Image comparison data:

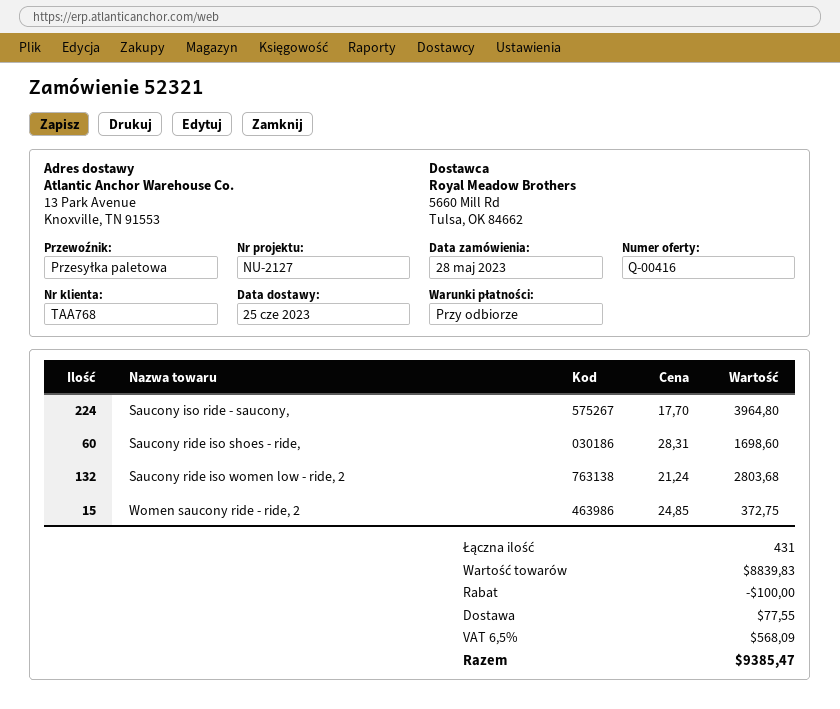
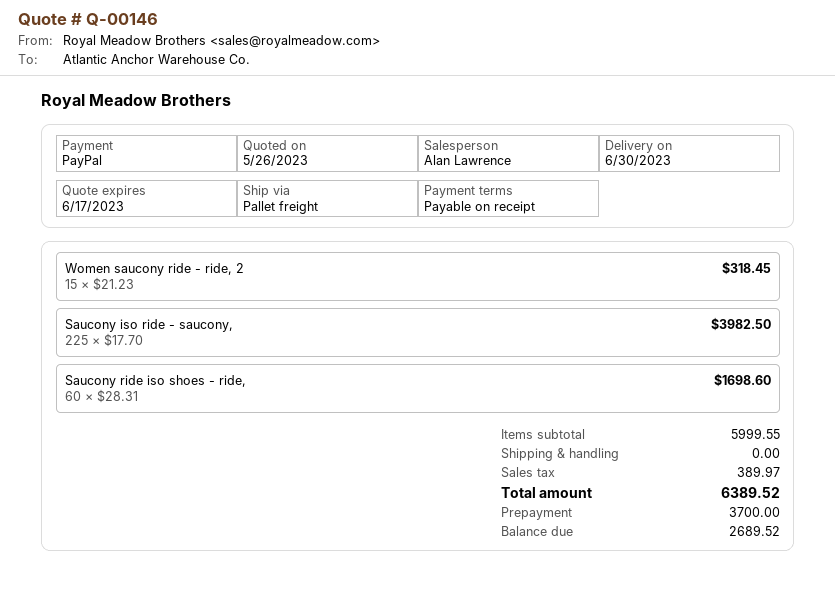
quote number: Q-00416 -> Q-00146
delivery date: 2023-06-25 -> 2023-06-30
Saucony iso ride - saucony,: 224 x 17.70 = 3964.80 -> 225 x 17.70 = 3982.50
Saucony ride iso women low - ride, 2: 132 x 21.24 = 2803.68 -> none
Women saucony ride - ride, 2: 15 x 24.85 = 372.75 -> 15 x 21.23 = 318.45
subtotal: 8839.83 -> 5999.55
discount: 100.00 -> none
shipping: 77.55 -> 0.00
tax: 568.09 -> 389.97
total: 9385.47 -> 6389.52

* [WHAT YOU HAVE TO DO] Each line from the one with "Saucony iso ride" through the end of the entries above is to be returned word for word. Nothing else belongs in the answer.

* [RESPONSE FOR THIS EXERCISE]
Saucony iso ride - saucony,: 224 x 17.70 = 3964.80 -> 225 x 17.70 = 3982.50
Saucony ride iso women low - ride, 2: 132 x 21.24 = 2803.68 -> none
Women saucony ride - ride, 2: 15 x 24.85 = 372.75 -> 15 x 21.23 = 318.45
subtotal: 8839.83 -> 5999.55
discount: 100.00 -> none
shipping: 77.55 -> 0.00
tax: 568.09 -> 389.97
total: 9385.47 -> 6389.52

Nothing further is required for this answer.